SPLASH 2019 - OOPSLA Artifacts

A Case Study on Artifact Evaluation for OOPSLA 2019

Chair’s Report

Thank you to the authors for submitting an excellent crop of artifacts to accompany their OOPSLA’19 papers, and to the 28 young researchers who served on the evauluation committee.

Our task was to assess the overall quality of artifacts. Three outcomes were possible from reviewing:

Functional: The artifact was judged to reproduce the paper’s claims. Generally this was all of the paper’s results, special accommodations were made in some cases when there were good valid reasons for non-reproducibility.
Reusable: A subset of Functional artifacts were further judged to be Reusable. These artifacts were particularly well-packaged, well-designed, and/or well-documented, in a way that reviewers felt gave a particularly solid starting point for future researchers to build on.
Rejected: Papers that were not Functional were rejected. This should not be interpreted as casting doubt on the results of the accompanying paper, but merely as our inability to reproduce all sought-after results.

The artifact evaluation deadline this year was roughly a week after the notifications of Phase 1 outcomes for OOPSLA Research Papers. Authors were asked to submit artifacts in one of 2 formats:

A compressed archive, with md5 hash at submission, uploaded to a hosting site that does not permit the authors from seeing information about who accesses the artifact.
A pointer to a public Github/Bitbucket/Gitlab/etc. repository, with the hash of the relevant commit.

These formats permitted a range of submisison formats, including source code, virtual machine images, or container images. Docker images built from a source checkout were a popular addition this year. One set of authors submitted an artifact via DockerHub (accompanied by the sha256 hash Docker uses to compare image versions) after consultation with the chairs.
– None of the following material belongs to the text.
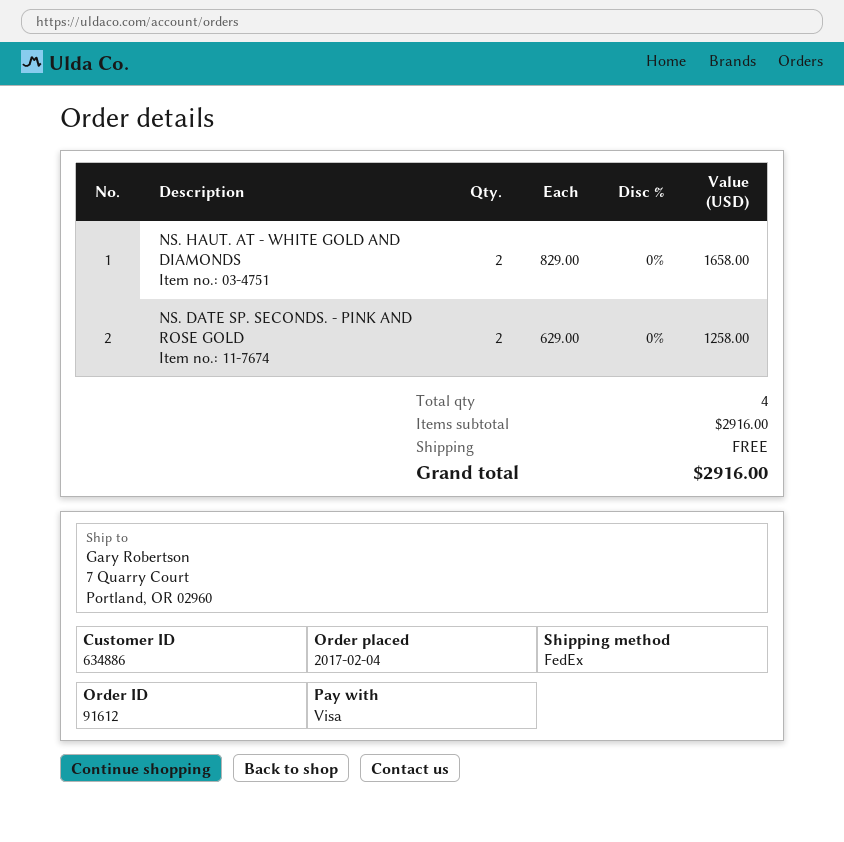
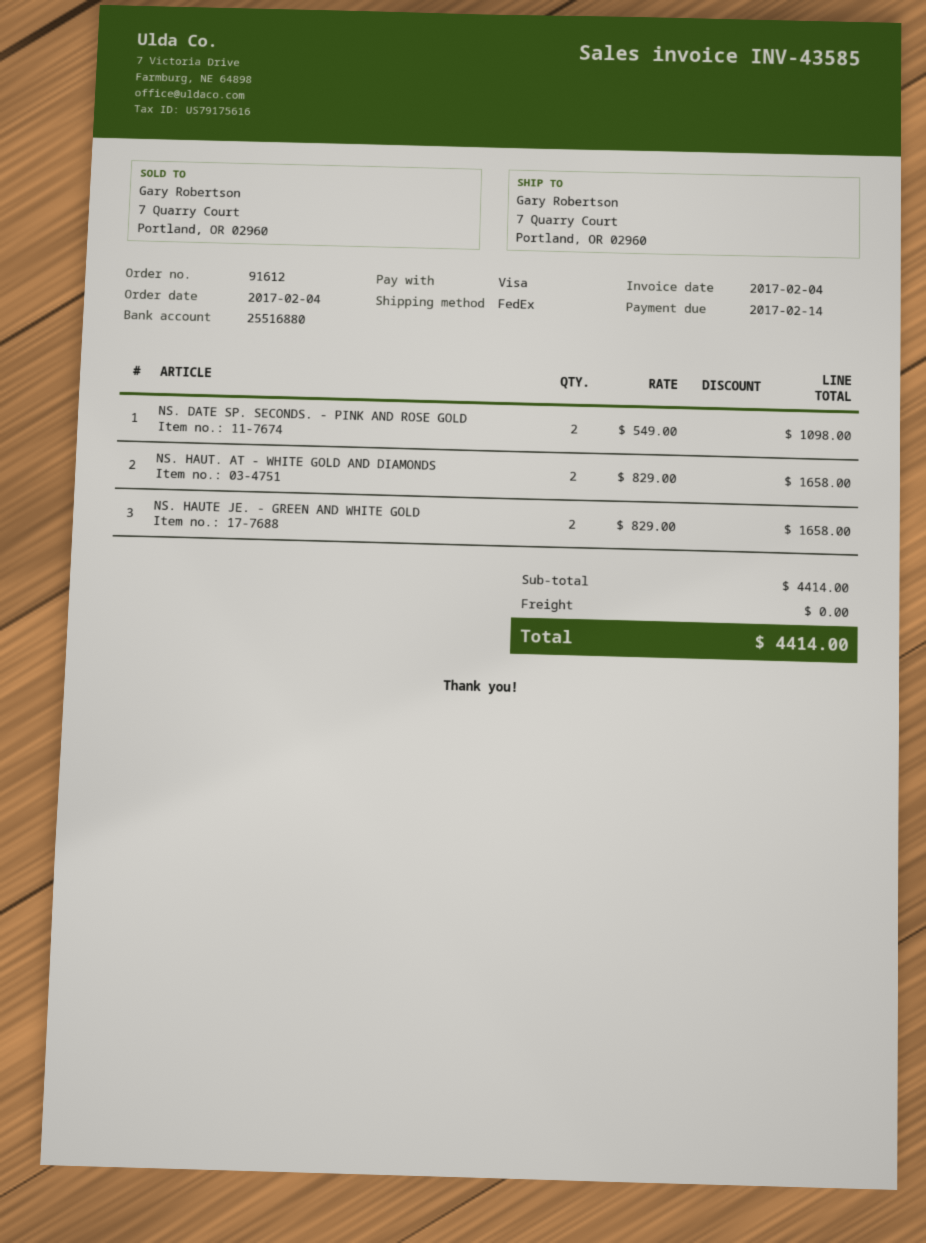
NS. DATE SP. SECONDS. - PINK AND ROSE GOLD: 2 x 629.00 = 1258.00 -> 2 x 549.00 = 1098.00
NS. HAUTE JE. - GREEN AND WHITE GOLD: none -> 2 x 829.00 = 1658.00
subtotal: 2916.00 -> 4414.00
total: 2916.00 -> 4414.00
Reviewing was split into two rounds. The “Kick the Tires” round had reviewers follow author-provided instructions to validate the artifacts could compile, run and execute — without investigating their results. The goal was to quickly identify any “silly” setup issues. Authors were given a 4 day window to exchange comments with reviewers to work through any issues and even submit small corrections to artifacts or instructions. After that, the reviewers continued with the remaining author instructions to attempt to reproduce results, as well as evaluating whether all results that should be reproducible were included. During the Kick the Tires round, one set of authors who had previously contacted the AEC Chairs about special hardware requirements were permitted to switch from their original submission to an author-provided Amazon EC2 instance with the specialized hardware, to which reviewers connected.

During the second phase, reviewers focused on evaluating:

Whether the submitted artifact could reproduce the relevant claims from the paper, as identified by authors.
Whether the supported claims were actually adequate to say the paper’s results were reproduced. Any omissions needed a good reason, typically technical or legal encumbrances.
For Reusability, whether the artifact formed a strong, as opposed to minimal, starting point for other groups to build upon the work. Standards applied were adjusted based on the sort of artifact (e.g., the fact that many people claim no Coq proofs are reusable was not held against Coq proofs).

Results

We received 44 submissions, of which 9 were rejected, 17 were found to be Functional, and 18 were judged both Functional and Reusable. The rejected artifacts typically ran afoul of poor packaging issues that prevented artifacts from working (even after communication during the Kick-the-Tires round), or omitted the main benchmarks from the paper (without explanation), or omitted the ability to reproduce comparative results against baselines (e.g., tool X is Y% more accurate than tool Z on these benchmarks) when they were not simply reusing baseline numbers from earlier papers. None of the rejections cast doubt on the results of the accompanying papers.

Availability

Authors of artifacts found Functional or Reusable were given the option to apply for an Availabie badge, for making their artifact available publicly in a reliable (roughly, archival) location. This year our approach for this was simple: we asked authors interested in the availability badge to upload a version of their artifact to Zenodo, a service run in part by CERN for the archiving of scientific data sets and software. There is no cost to the authors, and every artifact is given its own unique DOI for archival purposes. Authors were instructed to upload exactly the version of the artifact that was reviewed by the AEC (plus a README and LICENSE). Similar to arXiv, Zenodo supports versioning, so while the version used for the Availability badge was exactly that reviewed, authors are free to upload improved versions, and viewing the page for the reviewed version will include indications of an update. Some authors intend to use this to improve packaging, directions, etc., following reviewer suggestions.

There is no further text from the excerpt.